Aim of the exercise: For this exercise, return exactly the lines of the material below that begin at the one with "- Item 6: [IRRROW_SFR" and stop after the one with "FIELD_FACT_WELL numcellwell KCROPnumcellwell]".

===== Entries provided =====

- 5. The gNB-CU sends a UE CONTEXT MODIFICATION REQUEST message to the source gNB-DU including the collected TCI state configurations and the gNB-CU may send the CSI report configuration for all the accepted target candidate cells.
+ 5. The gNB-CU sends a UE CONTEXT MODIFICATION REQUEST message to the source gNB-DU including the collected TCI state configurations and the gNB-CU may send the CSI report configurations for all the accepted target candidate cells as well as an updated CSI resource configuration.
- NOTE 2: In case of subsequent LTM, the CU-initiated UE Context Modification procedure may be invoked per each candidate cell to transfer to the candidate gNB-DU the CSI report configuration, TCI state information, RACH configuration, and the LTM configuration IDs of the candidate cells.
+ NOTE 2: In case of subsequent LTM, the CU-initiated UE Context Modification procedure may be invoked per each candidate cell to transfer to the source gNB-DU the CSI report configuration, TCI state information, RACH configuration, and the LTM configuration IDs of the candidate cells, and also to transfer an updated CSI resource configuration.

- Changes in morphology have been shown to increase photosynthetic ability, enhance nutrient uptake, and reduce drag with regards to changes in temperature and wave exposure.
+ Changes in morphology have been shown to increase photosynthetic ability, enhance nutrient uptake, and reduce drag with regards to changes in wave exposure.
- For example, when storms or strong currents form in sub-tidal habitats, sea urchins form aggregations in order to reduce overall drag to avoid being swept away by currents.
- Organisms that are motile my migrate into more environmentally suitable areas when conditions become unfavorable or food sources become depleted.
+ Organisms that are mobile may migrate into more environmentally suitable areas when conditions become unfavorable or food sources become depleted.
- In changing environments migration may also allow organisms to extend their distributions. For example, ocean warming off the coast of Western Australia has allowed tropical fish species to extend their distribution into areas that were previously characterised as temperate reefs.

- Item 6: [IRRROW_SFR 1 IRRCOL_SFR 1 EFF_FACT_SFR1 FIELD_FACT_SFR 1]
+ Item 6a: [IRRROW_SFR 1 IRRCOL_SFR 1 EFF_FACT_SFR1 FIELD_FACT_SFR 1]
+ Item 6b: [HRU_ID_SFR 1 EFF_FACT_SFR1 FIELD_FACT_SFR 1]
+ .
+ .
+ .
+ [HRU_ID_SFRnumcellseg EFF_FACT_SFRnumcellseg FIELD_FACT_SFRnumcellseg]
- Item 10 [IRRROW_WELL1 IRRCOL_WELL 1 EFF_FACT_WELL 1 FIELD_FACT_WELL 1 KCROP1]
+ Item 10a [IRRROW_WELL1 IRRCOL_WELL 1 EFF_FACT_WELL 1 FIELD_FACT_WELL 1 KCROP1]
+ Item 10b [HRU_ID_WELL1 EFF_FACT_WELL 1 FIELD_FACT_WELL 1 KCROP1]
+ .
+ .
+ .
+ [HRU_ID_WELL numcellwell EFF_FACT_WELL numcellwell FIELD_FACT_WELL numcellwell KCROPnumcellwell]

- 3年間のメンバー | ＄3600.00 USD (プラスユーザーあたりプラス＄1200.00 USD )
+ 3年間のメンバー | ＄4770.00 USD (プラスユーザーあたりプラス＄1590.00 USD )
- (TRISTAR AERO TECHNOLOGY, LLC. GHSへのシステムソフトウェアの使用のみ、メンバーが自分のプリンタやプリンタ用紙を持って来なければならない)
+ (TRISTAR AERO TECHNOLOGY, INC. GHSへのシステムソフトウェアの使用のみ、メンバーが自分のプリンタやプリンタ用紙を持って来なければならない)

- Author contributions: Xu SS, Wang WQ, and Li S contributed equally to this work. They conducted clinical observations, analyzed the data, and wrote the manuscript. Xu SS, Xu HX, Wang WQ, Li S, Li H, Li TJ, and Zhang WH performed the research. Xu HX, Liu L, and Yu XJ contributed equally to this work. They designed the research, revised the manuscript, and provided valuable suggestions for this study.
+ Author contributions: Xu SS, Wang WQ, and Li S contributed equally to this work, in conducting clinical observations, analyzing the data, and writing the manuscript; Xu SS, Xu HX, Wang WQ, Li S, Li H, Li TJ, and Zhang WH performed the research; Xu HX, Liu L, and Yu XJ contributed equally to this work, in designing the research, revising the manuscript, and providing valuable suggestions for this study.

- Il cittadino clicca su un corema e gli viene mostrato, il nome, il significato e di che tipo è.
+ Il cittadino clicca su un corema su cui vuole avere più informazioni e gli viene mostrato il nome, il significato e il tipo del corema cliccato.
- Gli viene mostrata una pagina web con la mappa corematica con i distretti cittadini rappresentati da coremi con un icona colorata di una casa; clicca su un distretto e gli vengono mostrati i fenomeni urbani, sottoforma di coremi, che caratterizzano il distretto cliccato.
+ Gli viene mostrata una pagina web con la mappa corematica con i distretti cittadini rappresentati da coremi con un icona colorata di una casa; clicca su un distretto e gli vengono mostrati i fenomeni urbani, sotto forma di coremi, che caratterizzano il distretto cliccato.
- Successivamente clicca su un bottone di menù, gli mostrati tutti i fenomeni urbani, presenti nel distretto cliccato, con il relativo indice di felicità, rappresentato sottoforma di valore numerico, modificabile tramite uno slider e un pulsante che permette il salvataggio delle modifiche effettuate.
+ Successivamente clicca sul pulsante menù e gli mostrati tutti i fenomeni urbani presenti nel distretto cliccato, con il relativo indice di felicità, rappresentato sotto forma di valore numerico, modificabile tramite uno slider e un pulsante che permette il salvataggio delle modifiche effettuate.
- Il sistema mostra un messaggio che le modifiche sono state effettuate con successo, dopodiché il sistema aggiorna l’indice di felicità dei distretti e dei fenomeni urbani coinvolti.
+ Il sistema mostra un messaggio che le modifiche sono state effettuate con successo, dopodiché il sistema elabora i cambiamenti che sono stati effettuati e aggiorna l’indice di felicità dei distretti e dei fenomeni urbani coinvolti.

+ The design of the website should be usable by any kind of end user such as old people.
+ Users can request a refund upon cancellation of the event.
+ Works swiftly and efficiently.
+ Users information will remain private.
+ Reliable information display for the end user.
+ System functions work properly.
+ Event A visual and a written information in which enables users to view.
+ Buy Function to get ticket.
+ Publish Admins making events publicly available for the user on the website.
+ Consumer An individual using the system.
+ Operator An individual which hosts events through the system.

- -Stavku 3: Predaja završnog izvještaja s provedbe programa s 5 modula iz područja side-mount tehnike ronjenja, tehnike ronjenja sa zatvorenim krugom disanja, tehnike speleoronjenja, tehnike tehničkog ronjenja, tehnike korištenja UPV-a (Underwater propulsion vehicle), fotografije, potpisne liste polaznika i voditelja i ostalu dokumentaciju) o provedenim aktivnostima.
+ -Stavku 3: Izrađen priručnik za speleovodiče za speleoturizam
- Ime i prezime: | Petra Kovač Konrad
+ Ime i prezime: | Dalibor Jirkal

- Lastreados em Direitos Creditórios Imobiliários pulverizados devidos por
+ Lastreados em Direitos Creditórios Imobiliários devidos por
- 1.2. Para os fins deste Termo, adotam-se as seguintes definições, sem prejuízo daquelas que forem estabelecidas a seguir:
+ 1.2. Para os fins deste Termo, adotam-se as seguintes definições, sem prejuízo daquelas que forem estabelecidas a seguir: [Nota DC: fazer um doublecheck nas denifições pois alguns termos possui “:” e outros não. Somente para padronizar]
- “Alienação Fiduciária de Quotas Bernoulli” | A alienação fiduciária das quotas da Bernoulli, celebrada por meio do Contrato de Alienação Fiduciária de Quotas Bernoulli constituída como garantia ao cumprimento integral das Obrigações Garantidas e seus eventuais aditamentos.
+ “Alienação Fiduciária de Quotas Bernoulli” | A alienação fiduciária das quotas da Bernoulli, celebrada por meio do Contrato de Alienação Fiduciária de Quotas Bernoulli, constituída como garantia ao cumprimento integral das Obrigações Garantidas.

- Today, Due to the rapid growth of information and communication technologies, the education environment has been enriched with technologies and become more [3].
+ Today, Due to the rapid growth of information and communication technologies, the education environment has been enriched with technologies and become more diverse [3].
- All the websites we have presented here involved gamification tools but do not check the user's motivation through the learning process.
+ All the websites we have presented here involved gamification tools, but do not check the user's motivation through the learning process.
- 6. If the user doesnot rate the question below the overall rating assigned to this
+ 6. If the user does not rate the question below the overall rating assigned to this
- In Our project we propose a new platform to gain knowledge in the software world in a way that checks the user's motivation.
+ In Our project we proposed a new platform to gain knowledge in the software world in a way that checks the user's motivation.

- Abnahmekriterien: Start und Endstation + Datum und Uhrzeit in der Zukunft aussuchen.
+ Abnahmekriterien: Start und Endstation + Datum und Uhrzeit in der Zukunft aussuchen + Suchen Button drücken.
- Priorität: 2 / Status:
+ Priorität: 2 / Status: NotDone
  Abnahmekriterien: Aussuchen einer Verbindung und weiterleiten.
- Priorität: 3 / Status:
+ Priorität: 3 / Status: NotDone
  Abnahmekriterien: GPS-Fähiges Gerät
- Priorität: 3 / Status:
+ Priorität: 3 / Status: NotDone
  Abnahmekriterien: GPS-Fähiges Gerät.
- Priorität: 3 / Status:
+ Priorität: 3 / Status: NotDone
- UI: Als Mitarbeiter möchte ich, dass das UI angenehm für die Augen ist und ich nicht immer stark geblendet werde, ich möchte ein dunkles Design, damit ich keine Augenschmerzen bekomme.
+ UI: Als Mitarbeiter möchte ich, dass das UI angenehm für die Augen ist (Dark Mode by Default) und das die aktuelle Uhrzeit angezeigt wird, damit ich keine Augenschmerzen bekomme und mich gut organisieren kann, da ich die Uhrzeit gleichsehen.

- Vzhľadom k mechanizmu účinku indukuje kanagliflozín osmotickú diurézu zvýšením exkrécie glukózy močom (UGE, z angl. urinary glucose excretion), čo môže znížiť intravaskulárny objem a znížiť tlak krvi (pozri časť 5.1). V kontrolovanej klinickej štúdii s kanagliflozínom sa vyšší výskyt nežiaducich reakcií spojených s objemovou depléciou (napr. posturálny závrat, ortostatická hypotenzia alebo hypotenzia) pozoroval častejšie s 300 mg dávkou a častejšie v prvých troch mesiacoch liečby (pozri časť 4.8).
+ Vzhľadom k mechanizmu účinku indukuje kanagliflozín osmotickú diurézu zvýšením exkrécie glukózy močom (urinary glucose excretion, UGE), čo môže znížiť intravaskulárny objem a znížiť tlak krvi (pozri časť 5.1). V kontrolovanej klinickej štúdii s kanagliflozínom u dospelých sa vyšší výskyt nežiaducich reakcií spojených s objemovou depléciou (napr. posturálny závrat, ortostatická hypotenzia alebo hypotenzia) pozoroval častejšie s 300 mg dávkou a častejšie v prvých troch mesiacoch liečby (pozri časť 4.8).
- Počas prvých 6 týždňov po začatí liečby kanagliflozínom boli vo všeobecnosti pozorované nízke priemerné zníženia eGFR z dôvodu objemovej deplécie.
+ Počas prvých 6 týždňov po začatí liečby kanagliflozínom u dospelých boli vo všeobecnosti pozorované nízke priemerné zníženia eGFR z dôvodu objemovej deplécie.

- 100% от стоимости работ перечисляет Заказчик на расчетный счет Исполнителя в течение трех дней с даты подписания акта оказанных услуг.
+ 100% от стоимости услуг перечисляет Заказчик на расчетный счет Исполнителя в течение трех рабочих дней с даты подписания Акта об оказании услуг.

=====

Your solution:
- Item 6: [IRRROW_SFR 1 IRRCOL_SFR 1 EFF_FACT_SFR1 FIELD_FACT_SFR 1]
+ Item 6a: [IRRROW_SFR 1 IRRCOL_SFR 1 EFF_FACT_SFR1 FIELD_FACT_SFR 1]
+ Item 6b: [HRU_ID_SFR 1 EFF_FACT_SFR1 FIELD_FACT_SFR 1]
+ .
+ .
+ .
+ [HRU_ID_SFRnumcellseg EFF_FACT_SFRnumcellseg FIELD_FACT_SFRnumcellseg]
- Item 10 [IRRROW_WELL1 IRRCOL_WELL 1 EFF_FACT_WELL 1 FIELD_FACT_WELL 1 KCROP1]
+ Item 10a [IRRROW_WELL1 IRRCOL_WELL 1 EFF_FACT_WELL 1 FIELD_FACT_WELL 1 KCROP1]
+ Item 10b [HRU_ID_WELL1 EFF_FACT_WELL 1 FIELD_FACT_WELL 1 KCROP1]
+ .
+ .
+ .
+ [HRU_ID_WELL numcellwell EFF_FACT_WELL numcellwell FIELD_FACT_WELL numcellwell KCROPnumcellwell]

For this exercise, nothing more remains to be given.